Software Errors Lead to Major Insulin Pump Recall—Manufacturer Shares a Fix

The MiniMed 780G insulin pump has become a cornerstone of automated insulin delivery for millions of people with type 1 diabetes. In late March 2026, Medtronic announced a recall of 26,851 units after discovering three software defects across versions 6.60, 6.61 and 6.62. The flaws ranged from ambiguous pump error messages to a critical failure that could halt insulin delivery altogether. Because the devices are software‑driven, Medtronic opted for an over‑the‑air update rather than a hardware replacement, a move that underscores how digital health products are managed today.

The U.S. Food and Drug Administration classified the recall as Class II, indicating that continued use could cause temporary or medically reversible adverse events. While no injuries have been reported, the notice prompted immediate action from patients and clinicians to install version 6.62 and refresh the MiniMed Mobile app. For users of the companion Instinct sensor, the update also requires a sensor restart or re‑pairing to maintain uninterrupted therapy. Medtronic’s swift communication and clear remediation steps help mitigate risk and preserve confidence in its diabetes portfolio, which recently transitioned to the MiniMed brand ahead of a public offering.
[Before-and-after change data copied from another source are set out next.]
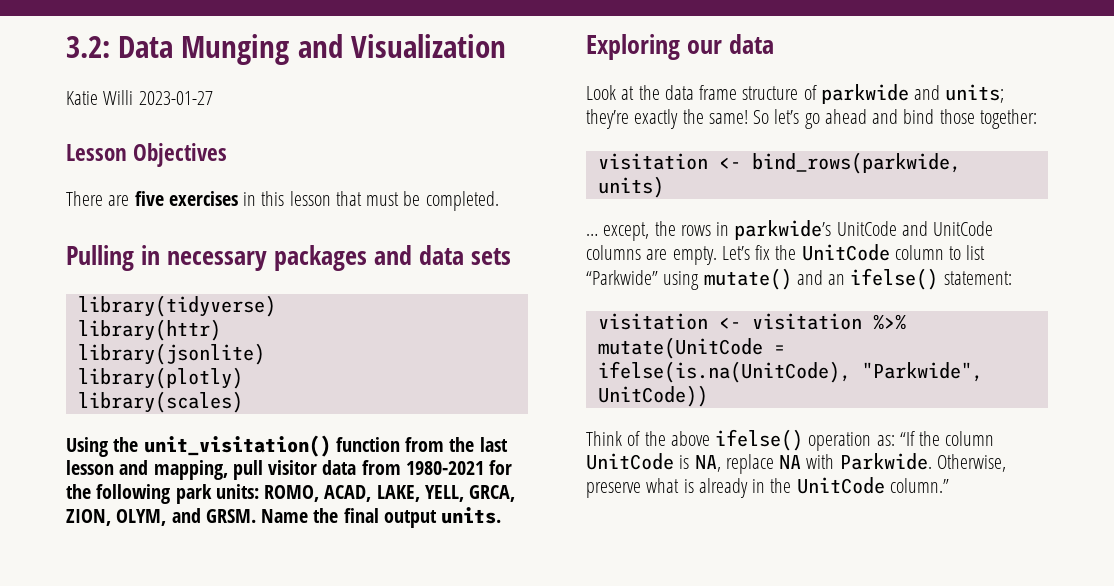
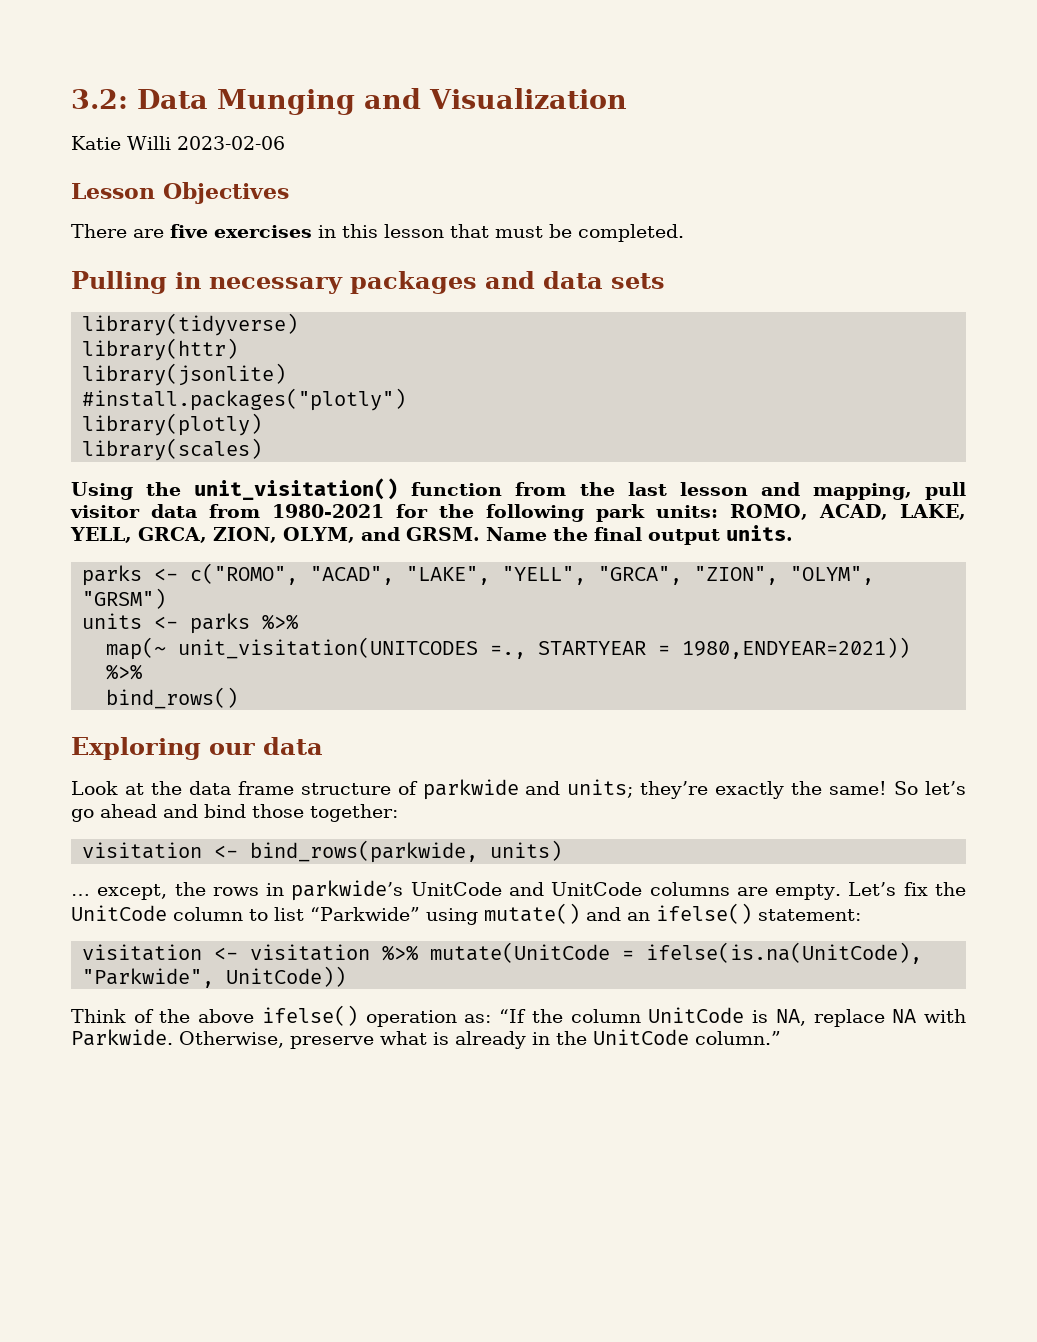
- Katie Willi 2023-01-27
+ Katie Willi 2023-02-06
+ #install.packages("plotly")
+ parks <- c("ROMO", "ACAD", "LAKE", "YELL", "GRCA", "ZION", "OLYM", "GRSM")
+ units <- parks %>%
+ map(~ unit_visitation(UNITCODES =., STARTYEAR = 1980,ENDYEAR=2021)) %>%
+ bind_rows()

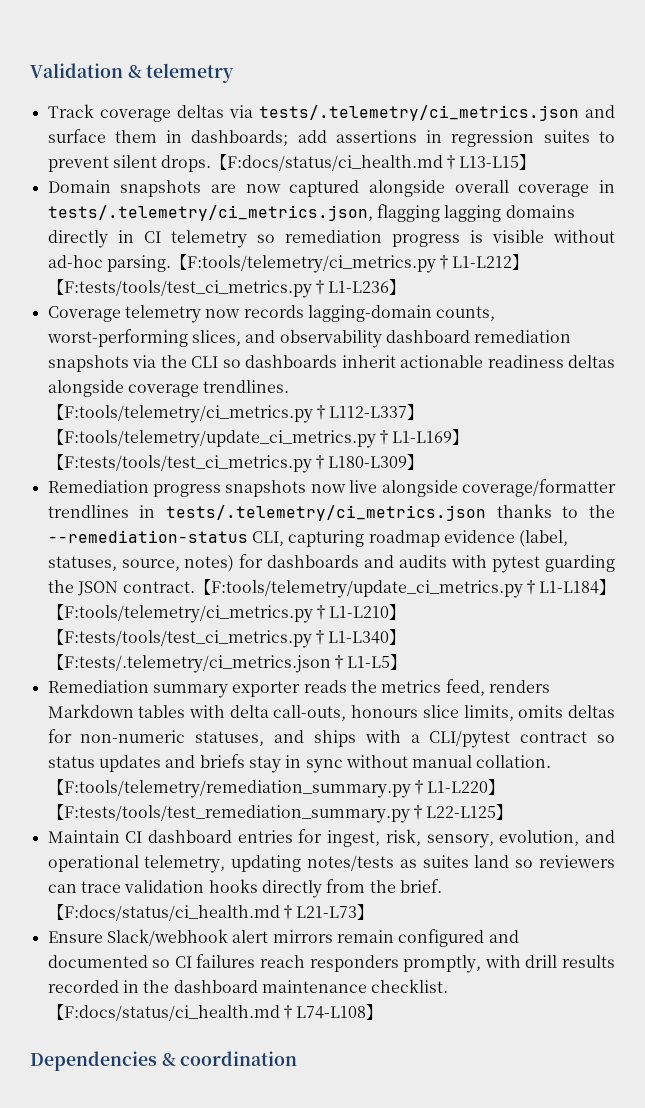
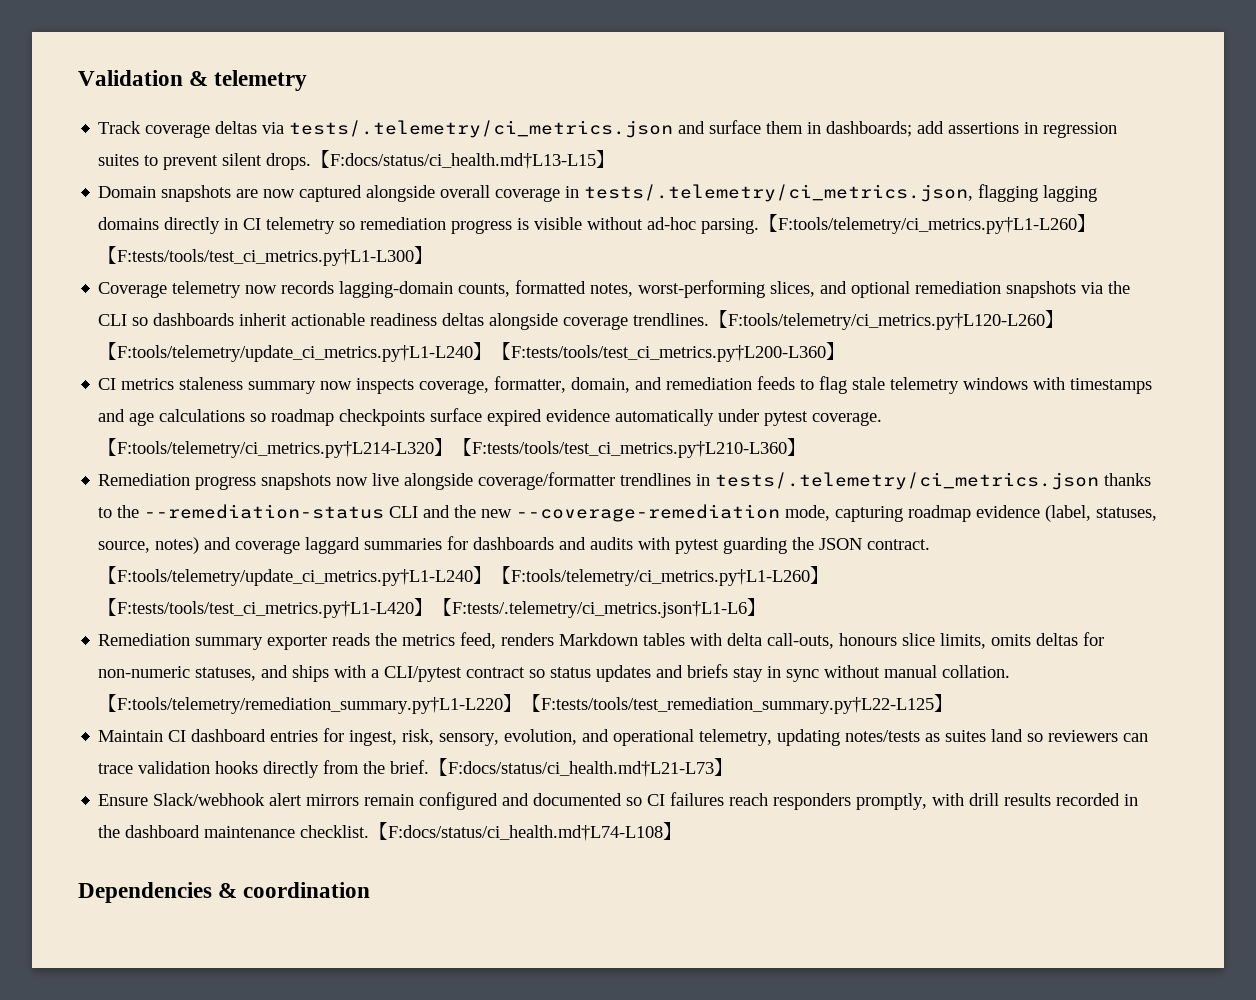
- 【F:tools/telemetry/ci_metrics.py†L1-L212】【F:tests/tools/test_ci_metrics.py†L1-L236】
+ 【F:tools/telemetry/ci_metrics.py†L1-L260】【F:tests/tools/test_ci_metrics.py†L1-L300】
- Coverage telemetry now records lagging-domain counts, worst-performing slices, and observability dashboard remediation snapshots via the CLI so dashboards inherit actionable readiness deltas alongside coverage trendlines.
+ Coverage telemetry now records lagging-domain counts, formatted notes, worst-performing slices, and optional remediation snapshots via the CLI so dashboards inherit actionable readiness deltas alongside coverage trendlines.
- 【F:tools/telemetry/ci_metrics.py†L112-L337】【F:tools/telemetry/update_ci_metrics.py†L1-L169】【F:tests/tools/test_ci_metrics.py†L180-L309】
+ 【F:tools/telemetry/ci_metrics.py†L120-L260】【F:tools/telemetry/update_ci_metrics.py†L1-L240】【F:tests/tools/test_ci_metrics.py†L200-L360】
+ CI metrics staleness summary now inspects coverage, formatter, domain, and remediation feeds to flag stale telemetry windows with timestamps and age calculations so roadmap checkpoints surface expired evidence automatically under pytest coverage.【F:tools/telemetry/ci_metrics.py†L214-L320】【F:tests/tools/test_ci_metrics.py†L210-L360】
- Remediation progress snapshots now live alongside coverage/formatter trendlines in tests/.telemetry/ci_metrics.json thanks to the --remediation-status CLI, capturing roadmap evidence (label, statuses, source, notes) for dashboards and audits with pytest guarding the JSON contract.
+ Remediation progress snapshots now live alongside coverage/formatter trendlines in tests/.telemetry/ci_metrics.json thanks to the --remediation-status CLI and the new --coverage-remediation mode, capturing roadmap evidence (label, statuses, source, notes) and coverage laggard summaries for dashboards and audits with pytest guarding the JSON contract.
- 【F:tools/telemetry/update_ci_metrics.py†L1-L184】【F:tools/telemetry/ci_metrics.py†L1-L210】【F:tests/tools/test_ci_metrics.py†L1-L340】【F:tests/.telemetry/ci_metrics.json†L1-L5】
+ 【F:tools/telemetry/update_ci_metrics.py†L1-L240】【F:tools/telemetry/ci_metrics.py†L1-L260】【F:tests/tools/test_ci_metrics.py†L1-L420】【F:tests/.telemetry/ci_metrics.json†L1-L6】

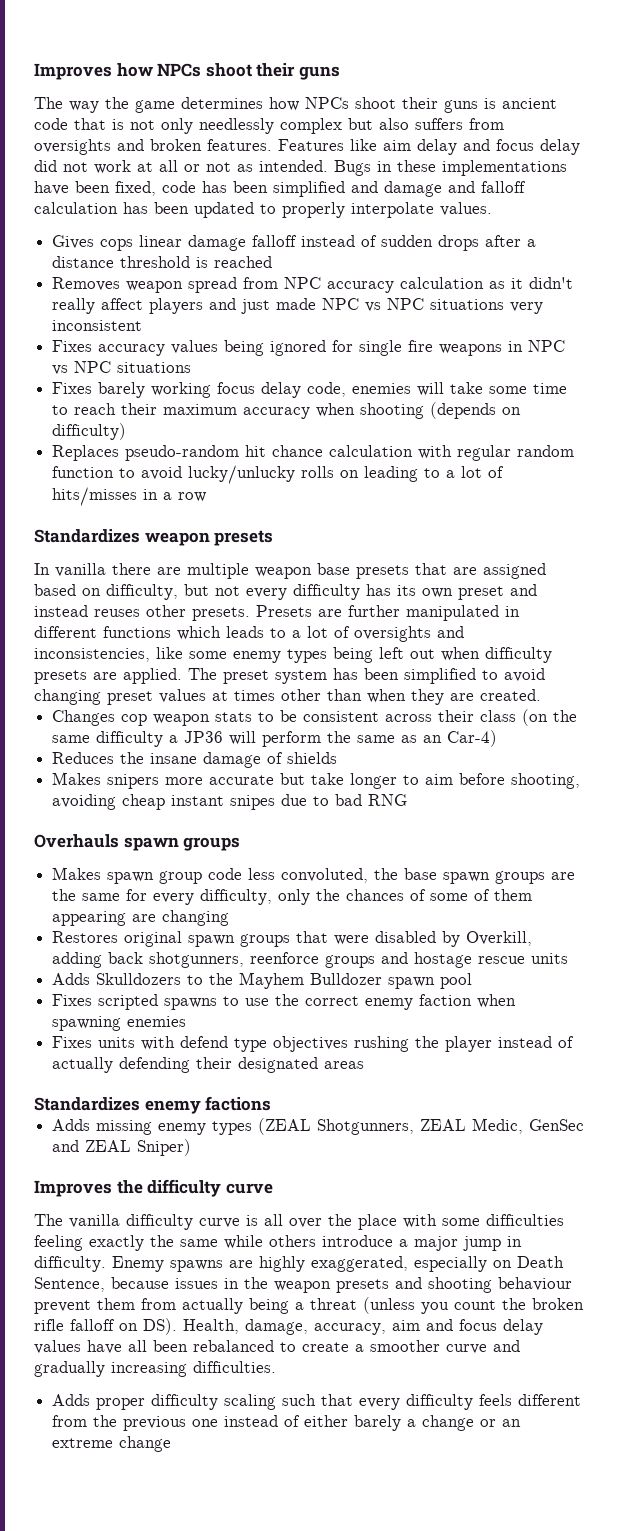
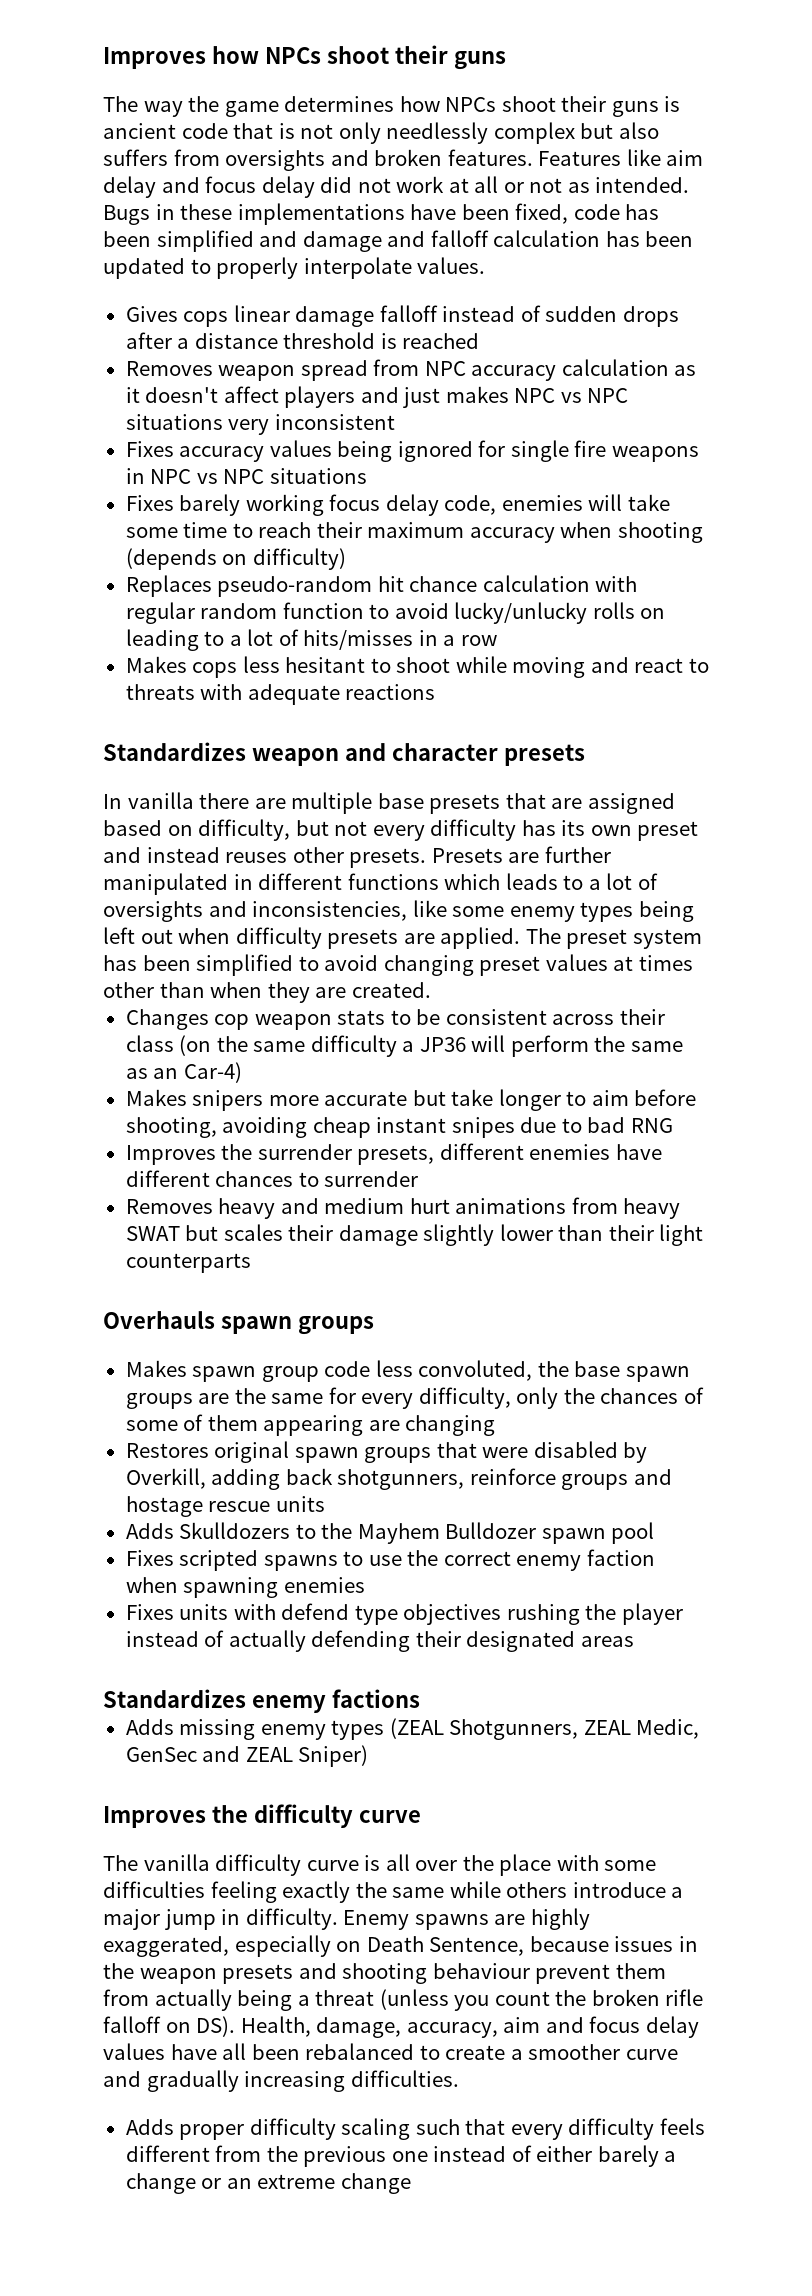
- Removes weapon spread from NPC accuracy calculation as it didn't really affect players and just made NPC vs NPC situations very inconsistent
+ Removes weapon spread from NPC accuracy calculation as it doesn't affect players and just makes NPC vs NPC situations very inconsistent
+ Makes cops less hesitant to shoot while moving and react to threats with adequate reactions
- Standardizes weapon presets
+ Standardizes weapon and character presets
- In vanilla there are multiple weapon base presets that are assigned based on difficulty, but not every difficulty has its own preset and instead reuses other presets.
+ In vanilla there are multiple base presets that are assigned based on difficulty, but not every difficulty has its own preset and instead reuses other presets.
- Reduces the insane damage of shields
+ Improves the surrender presets, different enemies have different chances to surrender
+ Removes heavy and medium hurt animations from heavy SWAT but scales their damage slightly lower than their light counterparts
- Restores original spawn groups that were disabled by Overkill, adding back shotgunners, reenforce groups and hostage rescue units
+ Restores original spawn groups that were disabled by Overkill, adding back shotgunners, reinforce groups and hostage rescue units

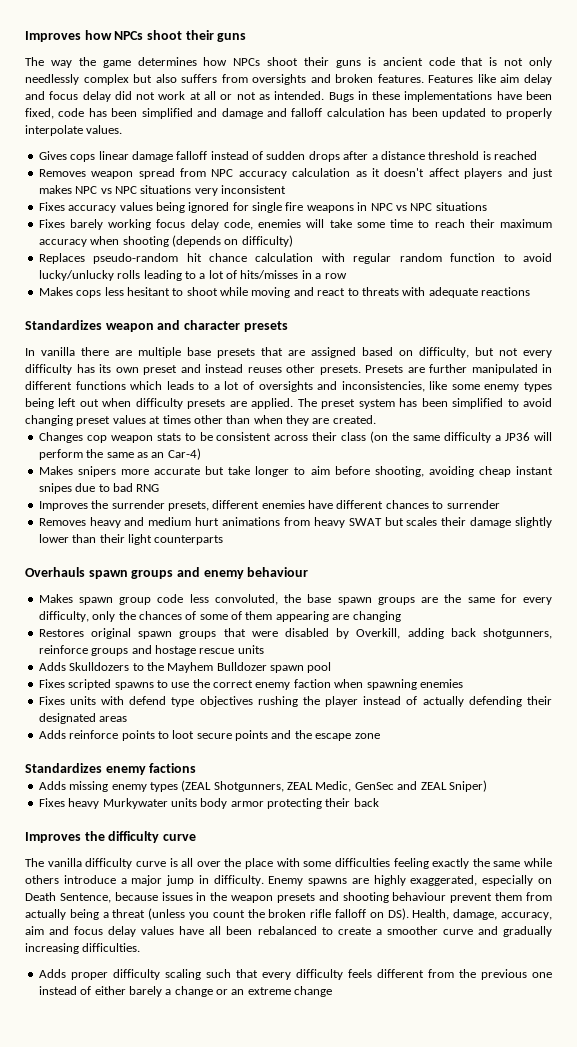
- Replaces pseudo-random hit chance calculation with regular random function to avoid lucky/unlucky rolls on leading to a lot of hits/misses in a row
+ Replaces pseudo-random hit chance calculation with regular random function to avoid lucky/unlucky rolls leading to a lot of hits/misses in a row
- Overhauls spawn groups
+ Overhauls spawn groups and enemy behaviour
+ Adds reinforce points to loot secure points and the escape zone
+ Fixes heavy Murkywater units body armor protecting their back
The incident highlights a growing challenge for medical‑device manufacturers: ensuring software quality at scale. As insulin pumps, cardiac monitors and other therapeutic devices become increasingly connected, regulators are tightening oversight and demanding rigorous post‑market surveillance. Investors are watching how companies like Medtronic allocate resources to cybersecurity, firmware testing and rapid‑deployment mechanisms. In the longer term, the recall may accelerate industry adoption of modular software architectures that allow patches without disrupting patient care, while also prompting insurers and providers to reassess coverage policies for software‑related device updates.